Although students were able to conduct isolated analyses quite easily, most encountered difficulty in interpreting their results and in preparing their reports. There were two characteristic problems. First, most students generated relatively weak hypotheses. Signaling mechanisms of muscarinic receptors had not been explicitly discussed in class, and students mentioned that it would have been useful to generate a list of relevant questions and testable hypotheses as a group before considering the data. In fact, with any unit data, a range of questions could be asked – some more easily addressed than others. It would be advisable to encourage students to consider simple questions first (“How many cells are in the file?”, “How many appear to fire in relation to a measured behavioral response?”) and to ask more complicated questions after these initial questions have been answered.

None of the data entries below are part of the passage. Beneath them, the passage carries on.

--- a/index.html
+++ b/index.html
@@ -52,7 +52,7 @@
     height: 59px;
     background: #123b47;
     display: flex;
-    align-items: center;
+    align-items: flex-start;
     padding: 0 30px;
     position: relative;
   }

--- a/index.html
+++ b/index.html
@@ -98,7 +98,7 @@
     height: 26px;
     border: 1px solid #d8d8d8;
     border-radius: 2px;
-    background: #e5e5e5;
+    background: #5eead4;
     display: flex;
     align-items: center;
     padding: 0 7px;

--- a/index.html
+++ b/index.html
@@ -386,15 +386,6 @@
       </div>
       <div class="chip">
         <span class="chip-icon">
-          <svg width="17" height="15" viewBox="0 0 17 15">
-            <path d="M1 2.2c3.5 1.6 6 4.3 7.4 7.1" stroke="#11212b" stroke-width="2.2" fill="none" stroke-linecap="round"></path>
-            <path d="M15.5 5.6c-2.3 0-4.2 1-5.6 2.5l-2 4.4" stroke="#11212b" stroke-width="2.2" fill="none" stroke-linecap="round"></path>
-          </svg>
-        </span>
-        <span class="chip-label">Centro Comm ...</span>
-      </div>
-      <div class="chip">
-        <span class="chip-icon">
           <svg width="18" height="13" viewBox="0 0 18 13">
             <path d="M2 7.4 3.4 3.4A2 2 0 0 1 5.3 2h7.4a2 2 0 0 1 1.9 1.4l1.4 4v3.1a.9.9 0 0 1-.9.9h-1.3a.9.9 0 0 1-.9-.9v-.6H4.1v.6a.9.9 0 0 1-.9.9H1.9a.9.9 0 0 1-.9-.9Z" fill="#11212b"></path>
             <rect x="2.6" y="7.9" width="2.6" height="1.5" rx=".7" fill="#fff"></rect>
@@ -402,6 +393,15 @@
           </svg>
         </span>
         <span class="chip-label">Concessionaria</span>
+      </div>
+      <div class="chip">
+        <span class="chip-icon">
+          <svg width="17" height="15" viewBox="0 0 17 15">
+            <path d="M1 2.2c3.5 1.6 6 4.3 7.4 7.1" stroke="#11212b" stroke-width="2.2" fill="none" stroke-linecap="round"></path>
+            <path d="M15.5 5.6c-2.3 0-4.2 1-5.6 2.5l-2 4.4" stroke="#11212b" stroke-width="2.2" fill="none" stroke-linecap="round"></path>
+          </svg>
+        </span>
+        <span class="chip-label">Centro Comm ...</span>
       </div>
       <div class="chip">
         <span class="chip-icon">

Second, although all students knew how to conduct the appropriate analyses, a number failed to present their analyses in a concise, organized and appropriate fashion. For example, one report included several pages of graphs and tables for each cell in the sample. Another report included only a raster display for a single cell during a single trial. Although most reports were organized well, more time could have been spent during lab meetings discussing how to select and present appropriate analyses that support drawn conclusions. In future iterations of this exercise, students will be encouraged to consider more carefully the rationale for the selection of particular analytic tools and figures in published background readings.

Alternative exercises

The assignment described above unfolded over a one-month interval in a course with a weekly, dedicated laboratory session. However, more limited exercises or more advanced independent projects could be implemented. For example, exercises involving discriminating spike waveforms and generating peri-event firing rate histograms during one or two class meetings would serve as an ideal, concrete companion exercise to student-led discussion of published articles using these techniques. Additionally, students with a strong background in computer science might use single-unit data as a substrate for exercises in generating and evaluating the efficiency of analysis algorithms or in working with graphic user interfaces. More advanced students might use unit data as a substrate for independent projects related to computational neuroscience.

CONCLUSIONS

We have outlined an exercise designed to introduce undergraduate neuroscience students to extracellular single-unit electrophysiology. As this exercise and similar exercises require analysis but not acquisition of single-unit data, they can be readily implemented in a broad range of settings. Such exercises can be used to meet a variety of pedagogical objectives, including fostering interest in scientific inquiry, promoting integrative thought across traditional disciplinary boundaries, and enhancing data fluency. The use of single-unit data can expose students to methods of inquiry and a world of knowledge not traditionally tapped in undergraduate laboratory courses, and knowledge and skills gained by students can enrich their perspectives of the functioning brain. Given the remarkable extent to which single-unit data has increased our understanding of neural processes to date, we believe students will appreciate, and be excited by, this opportunity to learn about this important approach, in particular, and neural processing, in general.

COMPANION WEBSITE

http://www.macalester.edu/nrp/

To provide support to instructors interested in exploring the use of single-unit data in laboratory courses, we have established a companion website. A number of data files along with descriptions of the studies for which they were collected are currently available on the website for free download and more will be posted as they become available. Student-generated descriptions of recording procedures and analytic tools are also posted.